I recited these lines to myself all afternoon, determined not to screw up the balcony scene. Everything should be easier, anyway, I told myself. Because it would just be Gemma and me in the auditorium—plus Mr. Torres and Miss Bluestone. Fewer eyes on us. No giggles or hoots.
Plus, there was an extremely weird thing I’d noticed: The most famous love scene ever written for the stage didn’t have a single kiss in it. It was all words. But words I could handle. If I was good at anything, it was Shakespeare’s words.
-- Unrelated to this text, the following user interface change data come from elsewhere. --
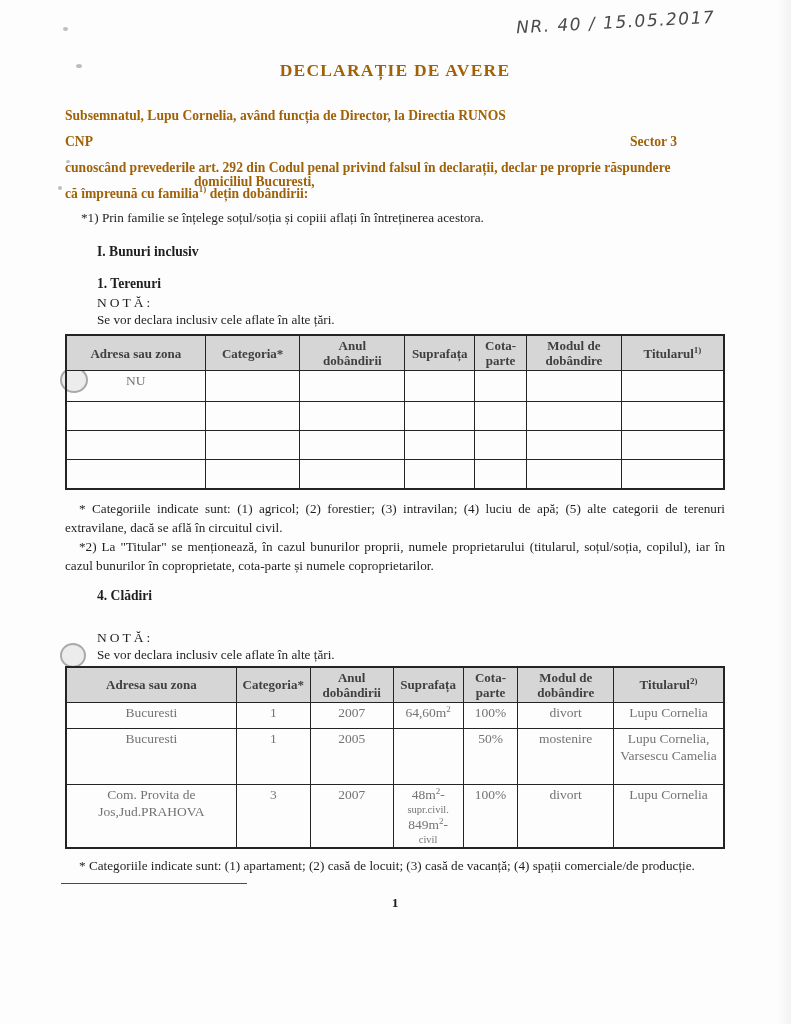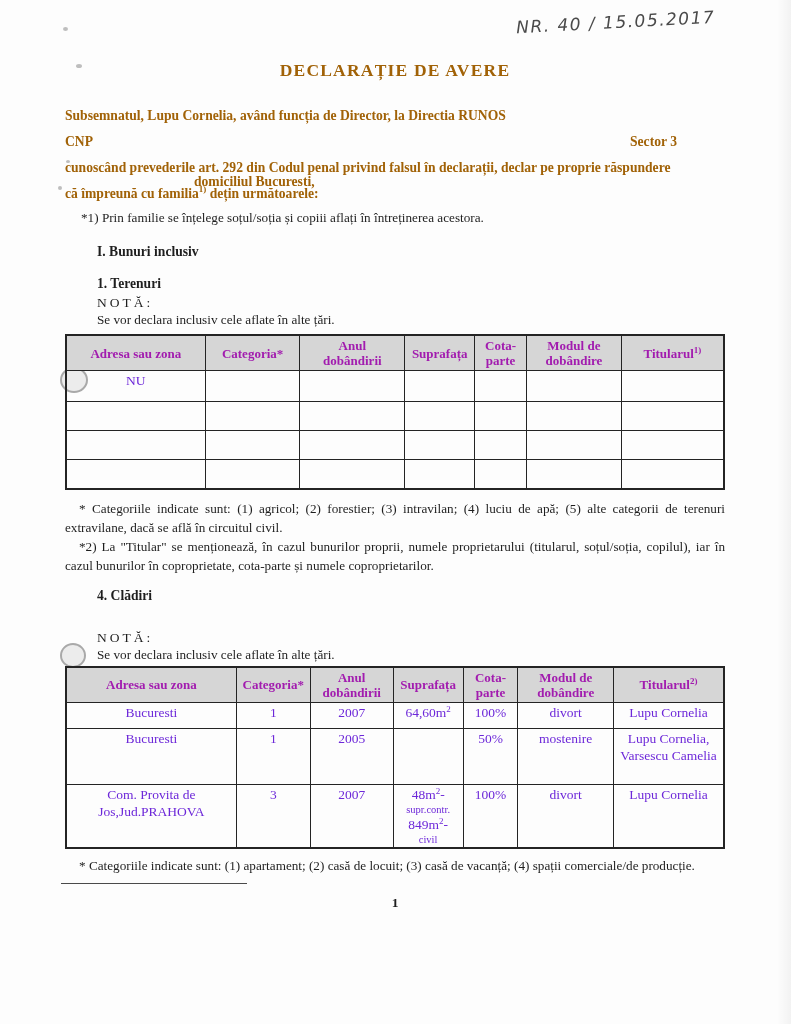"dețin următoarele:" span { text: următoarele -> dobândirii }
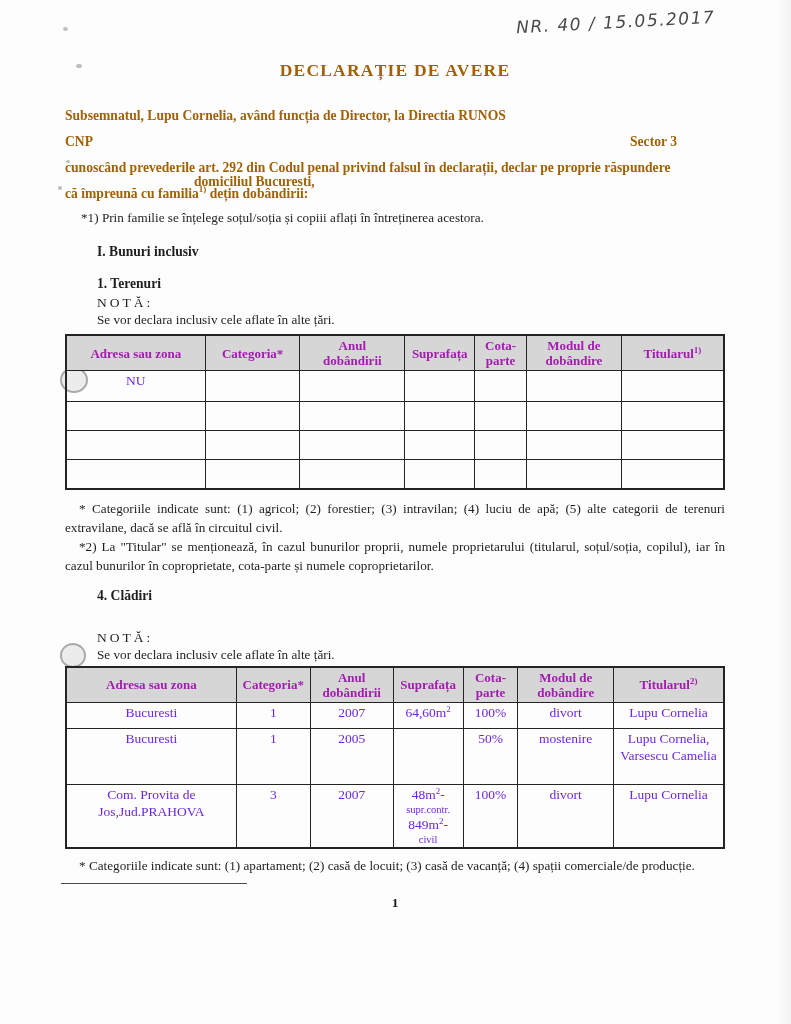"Adresa sau zona" th { color: #a21caf -> #404040 }
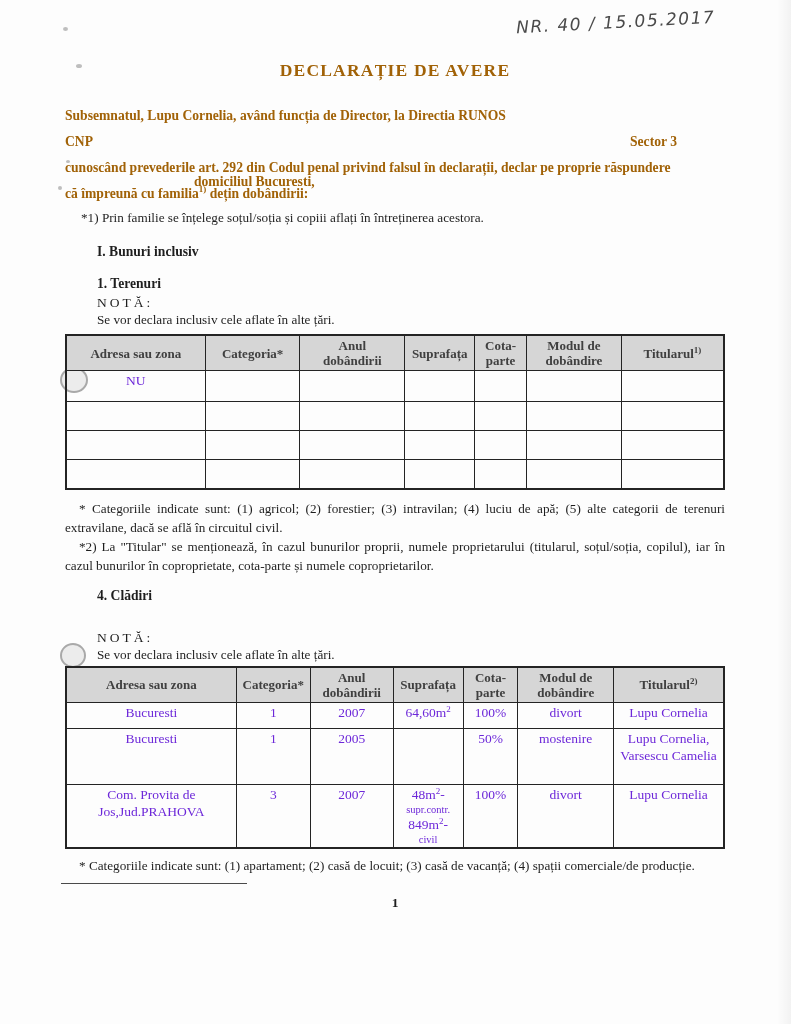"NU" td { color: #6d28d9 -> #737373 }
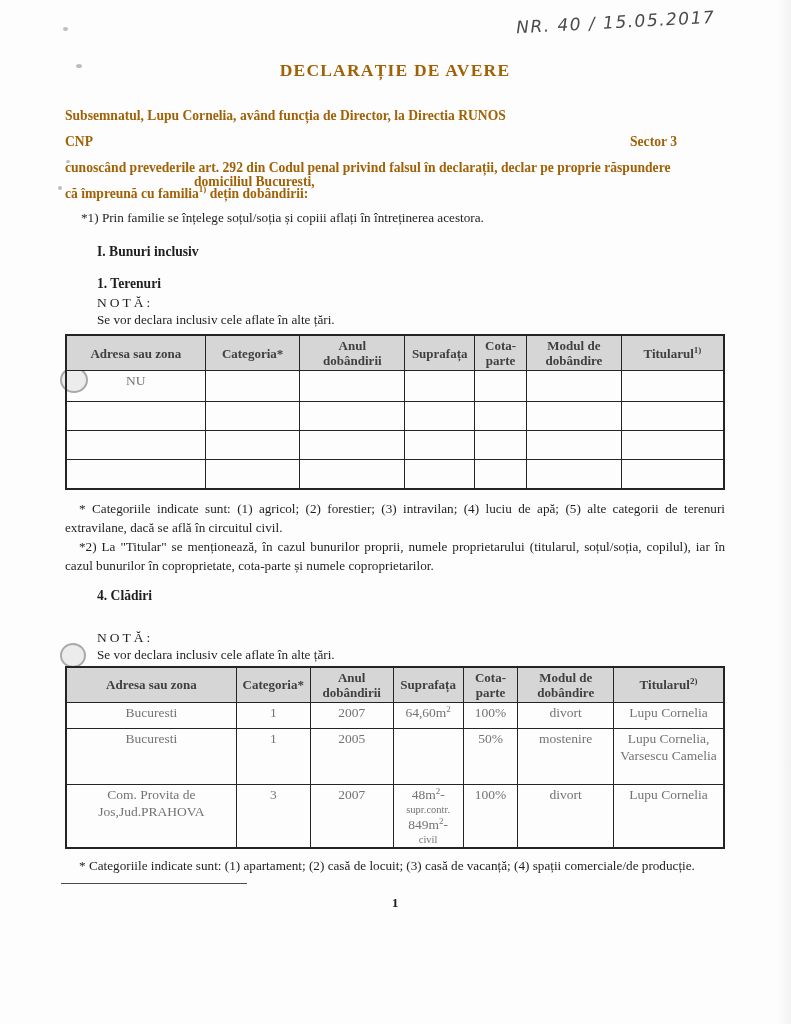"supr.contr." div.small-line { text: supr.contr -> supr.civil }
When I got to the auditorium, Mr. Torres walked over to me immediately. “You’re sure you’re up for this today, Mattie? No more dizzy spells?”
“I’m fine, Mr. Torres! But thanks!”
“Okay, but you’ll tell me if you start to feel woozy?”
“Promise,” I said.
We waited a few minutes for Gemma to show, but she was late again. Mr. Torres didn’t even try to hide his annoyance as he checked his watch. Finally, he told me to start without her; the scene opens with a long speech by Romeo, anyway.
Which I nailed. The whole speech. Didn’t miss a word.
The way Mr. Torres beamed at me, I felt like teacher’s pet all over again. And from the back of the auditorium, someone shouted, “Brava!”
It was Gemma. She practically danced down the aisle. “That was perfect, Mattie! Well done! Full marks!”
“You were here the whole time?” I tried to sound nonchalant as she climbed onstage.
She nodded, laughing. “I thought if I hid it might help you focus! And I was right! So all you have to do from now on is imagine I’m invisible, and you’ll be fine!”
Sure. No problem. Easy peasy.
“All right, humans, let’s keep the momentum going,” Mr. Torres said. “Gemma, you’re up. O Romeo, Romeo, wherefore art thou, et cetera.”
Gemma said the lines as if she’d written them herself. And I—I mean Romeo—answered. We had a conversation. Back and forth. It was going great.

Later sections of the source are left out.